* What to work on
Every entry below must be repeated exactly; skip the pictures.

==== Task inputs ====

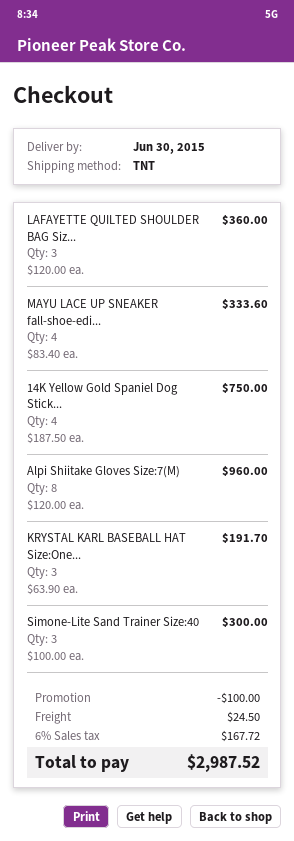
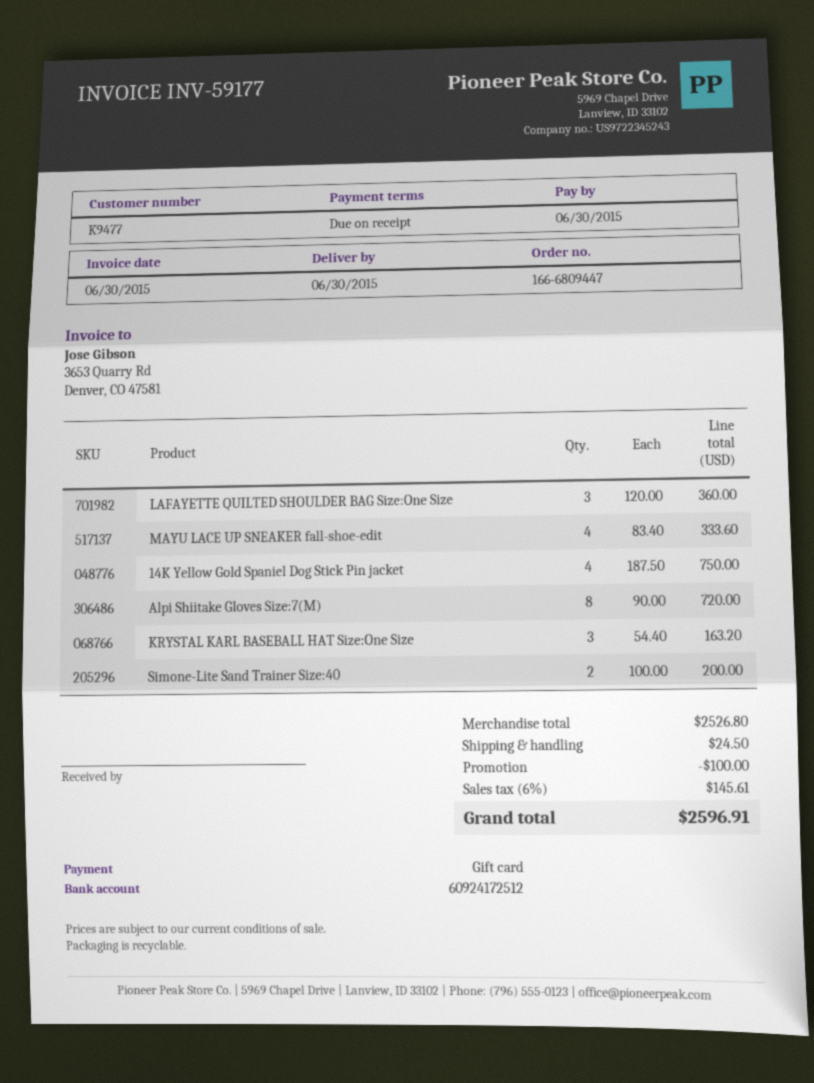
Alpi Shiitake Gloves Size:7(M): 8 x 120.00 = 960.00 -> 8 x 90.00 = 720.00
KRYSTAL KARL BASEBALL HAT Size:One...: 3 x 63.90 = 191.70 -> 3 x 54.40 = 163.20
Simone-Lite Sand Trainer Size:40: 3 x 100.00 = 300.00 -> 2 x 100.00 = 200.00
tax: 6% = 167.72 -> 6% = 145.61
total: 2987.52 -> 2596.91

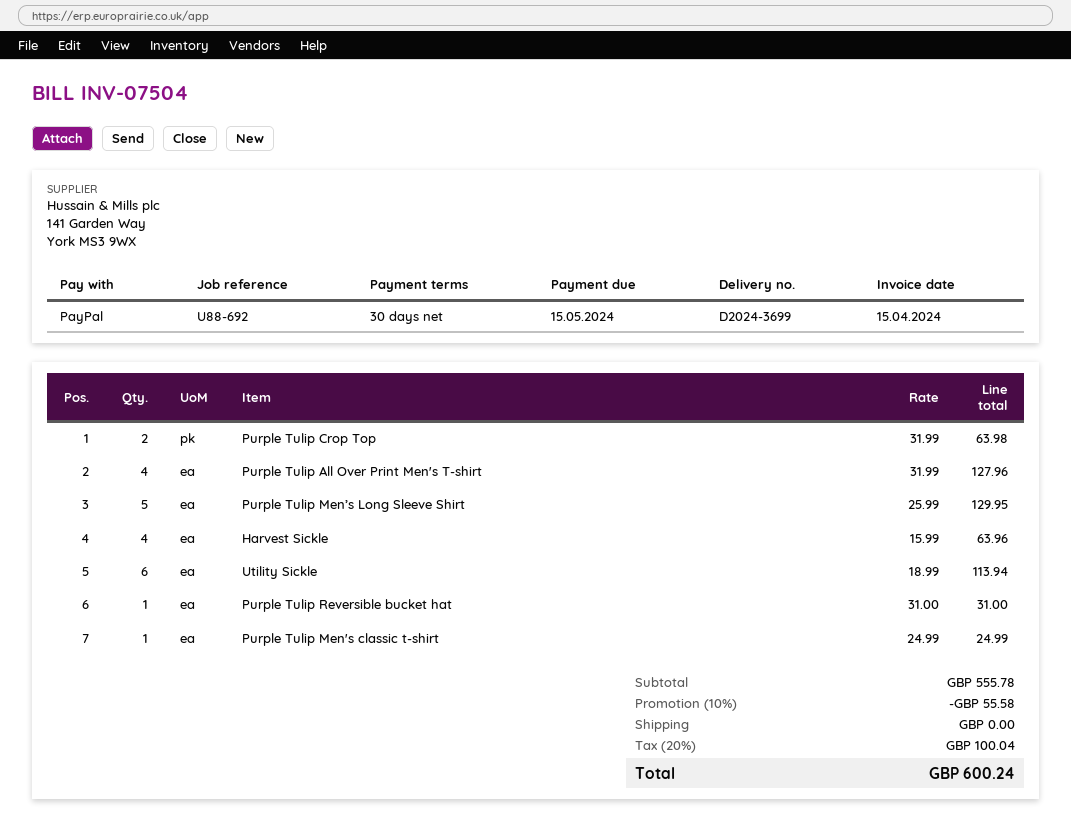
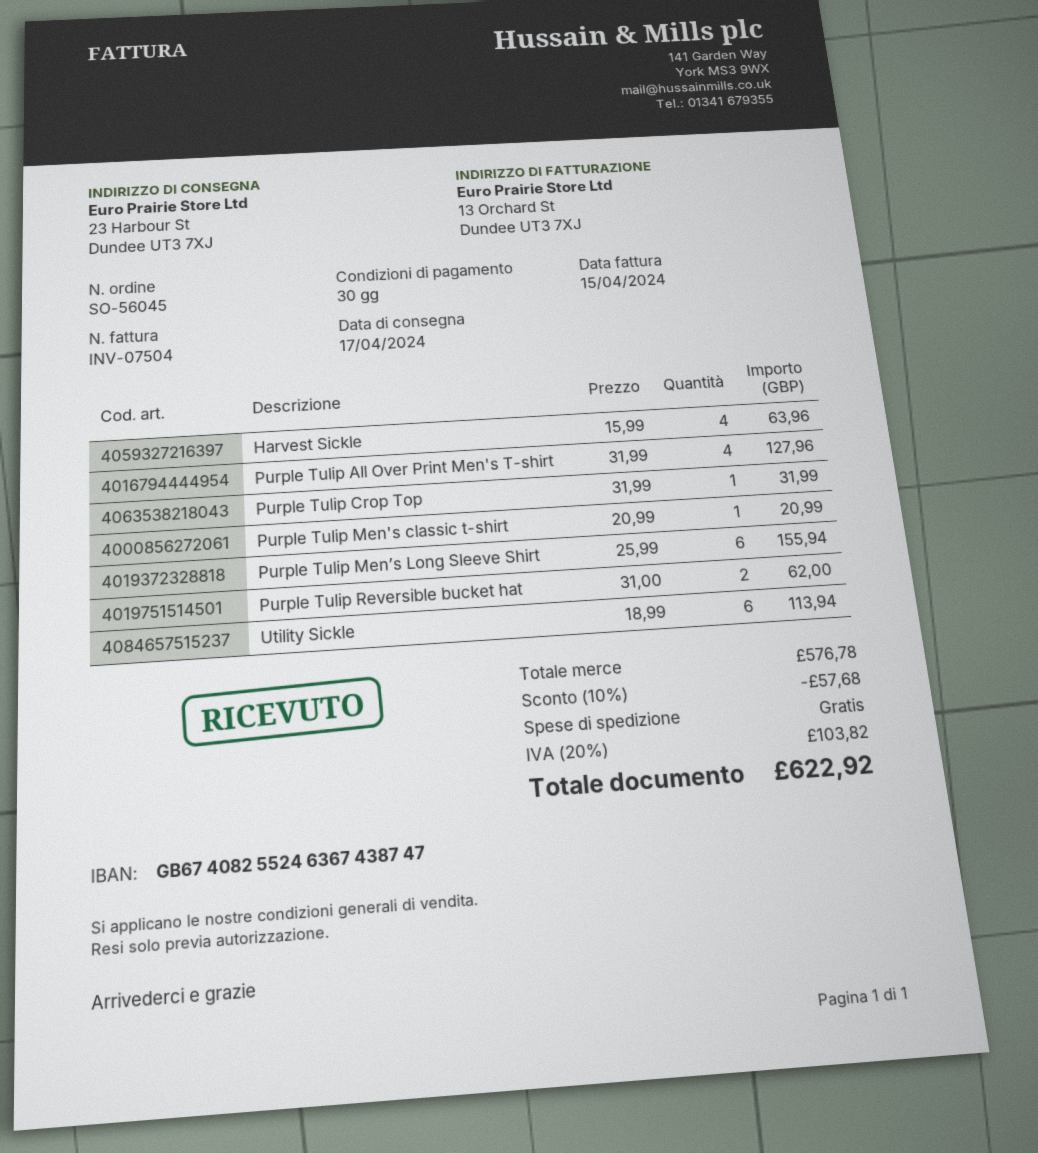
Purple Tulip Crop Top: 2 x 31.99 = 63.98 -> 1 x 31.99 = 31.99
Purple Tulip Men’s Long Sleeve Shirt: 5 x 25.99 = 129.95 -> 6 x 25.99 = 155.94
Purple Tulip Reversible bucket hat: 1 x 31.00 = 31.00 -> 2 x 31.00 = 62.00
Purple Tulip Men's classic t-shirt: 1 x 24.99 = 24.99 -> 1 x 20.99 = 20.99
subtotal: 555.78 -> 576.78
discount: 10% = 55.58 -> 10% = 57.68
tax: 20% = 100.04 -> 20% = 103.82
total: 600.24 -> 622.92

====

* Your response
Alpi Shiitake Gloves Size:7(M): 8 x 120.00 = 960.00 -> 8 x 90.00 = 720.00
KRYSTAL KARL BASEBALL HAT Size:One...: 3 x 63.90 = 191.70 -> 3 x 54.40 = 163.20
Simone-Lite Sand Trainer Size:40: 3 x 100.00 = 300.00 -> 2 x 100.00 = 200.00
tax: 6% = 167.72 -> 6% = 145.61
total: 2987.52 -> 2596.91

Purple Tulip Crop Top: 2 x 31.99 = 63.98 -> 1 x 31.99 = 31.99
Purple Tulip Men’s Long Sleeve Shirt: 5 x 25.99 = 129.95 -> 6 x 25.99 = 155.94
Purple Tulip Reversible bucket hat: 1 x 31.00 = 31.00 -> 2 x 31.00 = 62.00
Purple Tulip Men's classic t-shirt: 1 x 24.99 = 24.99 -> 1 x 20.99 = 20.99
subtotal: 555.78 -> 576.78
discount: 10% = 55.58 -> 10% = 57.68
tax: 20% = 100.04 -> 20% = 103.82
total: 600.24 -> 622.92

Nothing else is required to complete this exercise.